### Exercise material ###

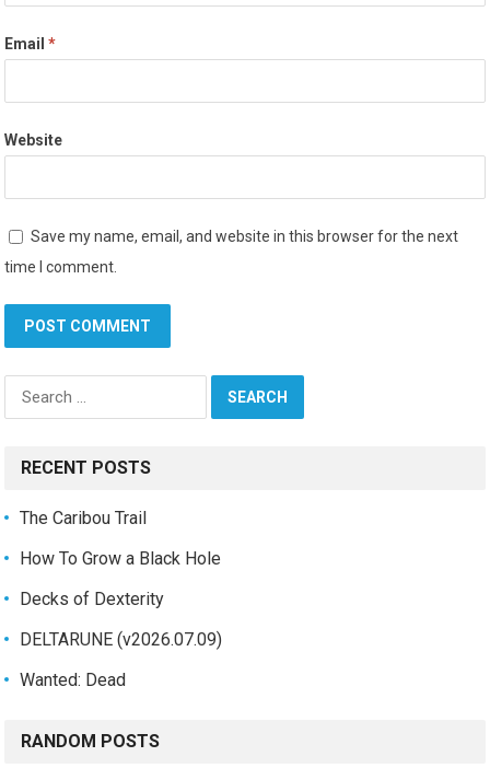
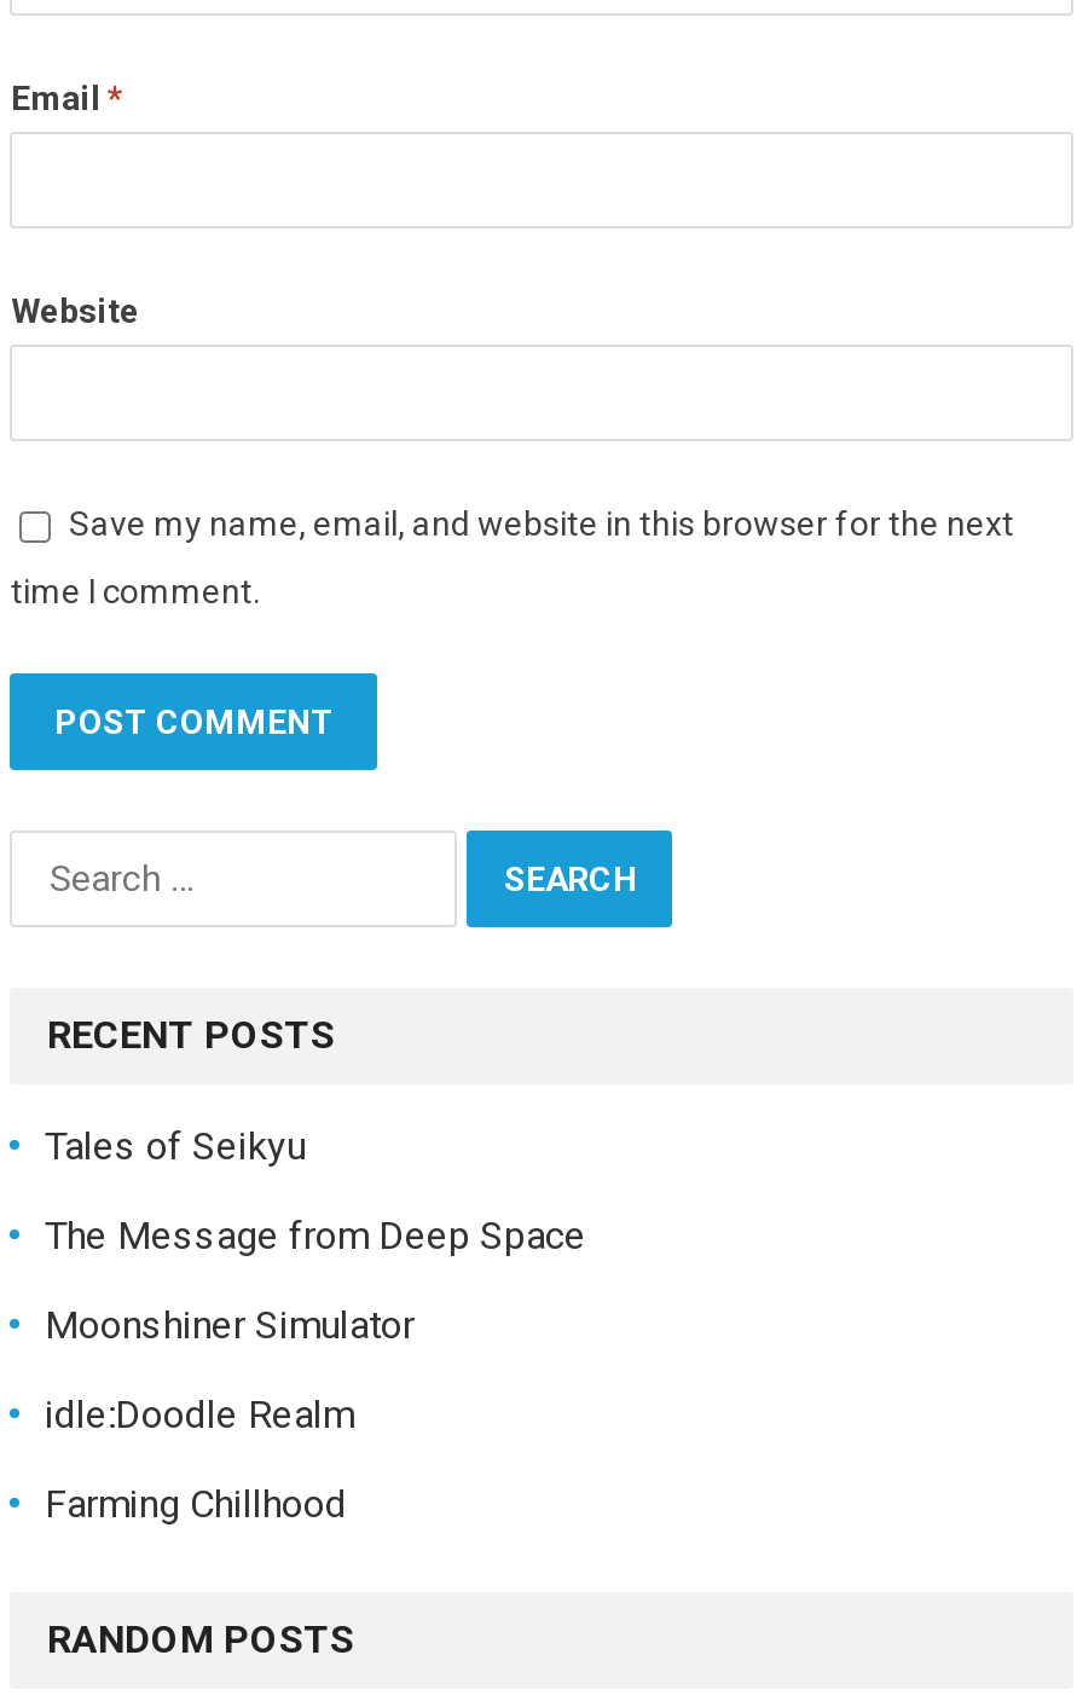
[20,508,147,528] The Caribou Trail -> [45,1124,306,1170] Tales of Seikyu
[20,548,221,569] How To Grow a Black Hole -> [45,1214,586,1259] The Message from Deep Space
[20,588,165,609] Decks of Dexterity -> [45,1303,415,1349] Moonshiner Simulator
[20,629,223,650] DELTARUNE (v2026.07.09) -> [45,1392,354,1438] idle:Doodle Realm
[20,669,126,690] Wanted: Dead -> [45,1482,347,1528] Farming Chillhood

###

Print each entry shown above with exact wording and no pictures.

[20,508,147,528] The Caribou Trail -> [45,1124,306,1170] Tales of Seikyu
[20,548,221,569] How To Grow a Black Hole -> [45,1214,586,1259] The Message from Deep Space
[20,588,165,609] Decks of Dexterity -> [45,1303,415,1349] Moonshiner Simulator
[20,629,223,650] DELTARUNE (v2026.07.09) -> [45,1392,354,1438] idle:Doodle Realm
[20,669,126,690] Wanted: Dead -> [45,1482,347,1528] Farming Chillhood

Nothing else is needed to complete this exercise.